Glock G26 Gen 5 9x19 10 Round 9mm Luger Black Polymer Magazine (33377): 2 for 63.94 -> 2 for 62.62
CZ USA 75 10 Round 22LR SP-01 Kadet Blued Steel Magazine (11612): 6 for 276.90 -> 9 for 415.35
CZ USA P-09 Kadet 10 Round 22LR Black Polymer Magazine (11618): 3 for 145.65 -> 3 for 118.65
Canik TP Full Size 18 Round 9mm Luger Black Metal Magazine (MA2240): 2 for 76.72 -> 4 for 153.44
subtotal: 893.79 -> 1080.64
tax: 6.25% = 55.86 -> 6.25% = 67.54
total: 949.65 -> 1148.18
•••
*WHAT YOU NEED TO DO:*
Write out exactly, and only, each line from the one with "CZ USA P-09" down to the last line of the records above.

*ANSWER SECTION:*
CZ USA P-09 Kadet 10 Round 22LR Black Polymer Magazine (11618): 3 for 145.65 -> 3 for 118.65
Canik TP Full Size 18 Round 9mm Luger Black Metal Magazine (MA2240): 2 for 76.72 -> 4 for 153.44
subtotal: 893.79 -> 1080.64
tax: 6.25% = 55.86 -> 6.25% = 67.54
total: 949.65 -> 1148.18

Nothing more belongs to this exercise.